I think what's bothering me is that my lack of faith in technological protections for privacy doesn't translate to a lack of belief in basic human decency. Sure, social networking technology opens up huge areas for "monetization," but some of them, to my mind, are downright unacceptable. There need to be limits, and Facebook shows every sign of having decided to push as far and as fast as it can and let external forces set those limits -- if they can.
Are government regulators even within light-years of addressing problems like this? When I recall that we can't even agree not to sell guns to people on the terrorist watch list, it's hard for me to be optimistic.
A lot of my friends seem to be buzzing, cautiously, around the idea of an open alternative to Facebook. Their idea, more or less, is to design open protocols for social networking (based, I would hope, around OpenSocial as a starting point), Such protocols would follow traditional Internet engineering principles and allow multiple services that interact to create a "federated" social network, and can offer alternate privacy policies (and other terms) to their subscribers. And, of course, the system would be implemented as open source software.
My concern is that the biggest cost of this kind of service won't be the software. I'm all for open source, but I bet Facebook spends way more running its service than on writing and evolving the code. A large-scale service like Facebook requires serious infrastructure. There have been a few non-profits, but the vast majority of such services have been delivered by for-profit corporations, and for a good reason: they require the complex marshalling and management of a significant number of expensive resources. Those are precisely the skills at which busineess majors excel.
It would be fun to try building a more open and privacy-friendly facebook alternative, but you'd need an institutional home. Unless you could convince investors that there are enough privacy-conscious citizens to make your service profitable as a new enterprise -- and I'm skeptical -- it might be smartest to do it under the sponsorship and protection of an existing relevant non-profit such as ACLU or EFF.

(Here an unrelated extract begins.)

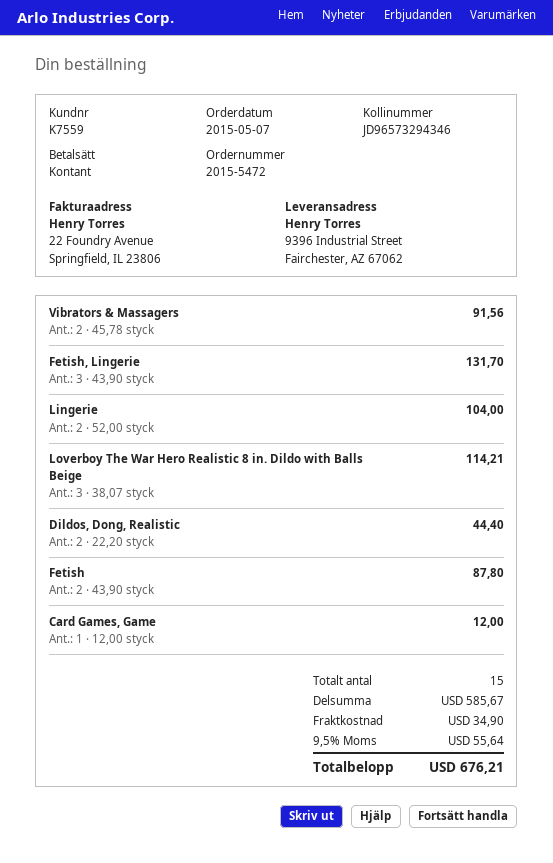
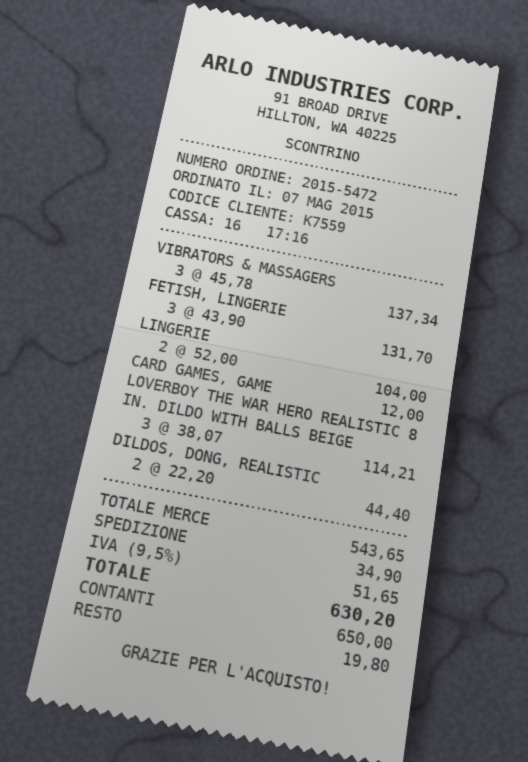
Vibrators & Massagers: 2 x 45.78 = 91.56 -> 3 x 45.78 = 137.34
Fetish: 2 x 43.90 = 87.80 -> none
subtotal: 585.67 -> 543.65
tax: 9.5% = 55.64 -> 9.5% = 51.65
total: 676.21 -> 630.20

Ultimately, however, I must annoy my conservative friends by saying that the best answer is probably government regulation. The fact is, we're all upset beacuse Facebook is acting like corporations have nearly always acted in the absence of any relevant legal constraints. Dare I suggest that the solution might be legal constraints, as it has been every time a new industry has emerged, matured into a near monopoly, and become abusive?